Efficient Reasoning with Hidden Thinking

📝 Paper Summary

Multimodal Large Language Models (MLLMs) Efficient Reasoning Chain-of-Thought (CoT)

Heima accelerates MLLM reasoning by condensing verbose Chain-of-Thought steps into single hidden 'thinking tokens' while preserving accuracy and allowing optional textual reconstruction.

Core Problem

Chain-of-Thought reasoning improves performance but requires generating verbose intermediate text, significantly increasing inference costs and latency for large models.

Why it matters:

Massive parameter counts make generating long CoT sequences computationally expensive
Real-time applications require faster reasoning without sacrificing the accuracy benefits of CoT
Existing compression methods often degrade performance on complex reasoning tasks

Concrete Example: A standard CoT might generate 100+ tokens detailing 'Summary', 'Caption', and 'Reasoning' steps before answering. Heima condenses these entire steps into just 3 'thinking tokens' (<Thinking_of_Summary>, etc.), skipping the text generation.

Key Novelty

Latent Space Chain-of-Thought (Heima)

Encodes entire reasoning steps (like a summary or caption) into a single special 'thinking token' whose last hidden state captures the semantic content
Uses a progressive training strategy to gradually replace text steps with thinking tokens, ensuring the model learns compact latent representations
Decouples reasoning from generation: an Encoder performs fast latent reasoning, while a separate Decoder can translate those latent states back into text for interpretability

Architecture

The Heima framework comparing Standard CoT vs.
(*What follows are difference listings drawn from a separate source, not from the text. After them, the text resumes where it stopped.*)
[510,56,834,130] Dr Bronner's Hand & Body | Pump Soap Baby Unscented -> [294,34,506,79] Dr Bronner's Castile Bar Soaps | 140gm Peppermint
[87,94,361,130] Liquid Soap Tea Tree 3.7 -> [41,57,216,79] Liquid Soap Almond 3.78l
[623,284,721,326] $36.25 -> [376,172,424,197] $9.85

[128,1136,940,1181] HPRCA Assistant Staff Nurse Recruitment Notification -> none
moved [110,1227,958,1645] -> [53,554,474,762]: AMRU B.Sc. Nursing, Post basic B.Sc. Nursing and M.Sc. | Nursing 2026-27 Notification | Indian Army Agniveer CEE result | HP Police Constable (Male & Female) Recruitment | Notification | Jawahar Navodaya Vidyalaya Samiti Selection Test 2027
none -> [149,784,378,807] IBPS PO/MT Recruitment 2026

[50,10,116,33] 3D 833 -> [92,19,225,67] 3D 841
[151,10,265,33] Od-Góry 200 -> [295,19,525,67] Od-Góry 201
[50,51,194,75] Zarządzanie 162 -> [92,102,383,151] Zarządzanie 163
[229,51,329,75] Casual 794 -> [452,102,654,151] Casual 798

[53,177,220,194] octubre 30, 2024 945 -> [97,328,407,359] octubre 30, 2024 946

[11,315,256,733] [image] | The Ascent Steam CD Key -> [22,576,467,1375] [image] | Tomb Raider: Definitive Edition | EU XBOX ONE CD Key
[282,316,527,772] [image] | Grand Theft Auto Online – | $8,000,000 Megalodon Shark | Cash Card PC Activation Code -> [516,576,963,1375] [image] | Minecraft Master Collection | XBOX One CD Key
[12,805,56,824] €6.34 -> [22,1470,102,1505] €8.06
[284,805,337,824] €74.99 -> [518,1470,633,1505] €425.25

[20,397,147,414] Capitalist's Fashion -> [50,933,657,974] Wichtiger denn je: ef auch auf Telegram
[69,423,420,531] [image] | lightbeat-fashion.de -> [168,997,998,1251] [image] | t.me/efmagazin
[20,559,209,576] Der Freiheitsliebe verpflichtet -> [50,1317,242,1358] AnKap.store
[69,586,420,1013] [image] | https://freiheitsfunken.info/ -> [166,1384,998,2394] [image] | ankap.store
Heima. It shows the Heima Encoder generating 'Thinking Tokens' (e.g., <Thinking_of_Summary>) instead of text, leading directly to the answer. It also shows the Heima Decoder taking the hidden state of these tokens to reconstruct the text.

Evaluation Highlights

Reduces generated tokens to as little as 6% of the original CoT volume while maintaining accuracy
Achieves comparable or better zero-shot accuracy on reasoning benchmarks compared to standard verbose MLLMs
Successfully reconstructs interpretable reasoning chains from hidden tokens using the Heima Decoder, verifying the semantic richness of the compressed states

Breakthrough Assessment

8/10

Significant efficiency gain (94% token reduction) without accuracy loss is a strong result. The ability to decode the latent state back into text addresses the black-box nature of latent reasoning.

⚙️ Technical Details

Problem Definition

Setting: Multimodal reasoning where visual input X_v and query X_q are processed to generate an answer Y_a, utilizing intermediate reasoning steps

Inputs: Image X_v, textual query X_q

Outputs: Final answer Y_a (directly from Heima Encoder) or reconstructed CoT trajectory (from Heima Decoder)

Pipeline Flow

Heima Encoder (Image + Query -> Thinking Tokens -> Answer)
Heima Decoder (Thinking Token Hidden State + Prompt -> Reconstructed Text CoT)

System Modules

Heima Encoder

Perform efficient reasoning by generating thinking tokens instead of text, then producing the final answer

Model or implementation: Fine-tuned MLLM

Heima Decoder

Reconstruct the verbose textual reasoning process from the hidden states of thinking tokens for interpretability

Model or implementation: Standard LLM (text-only)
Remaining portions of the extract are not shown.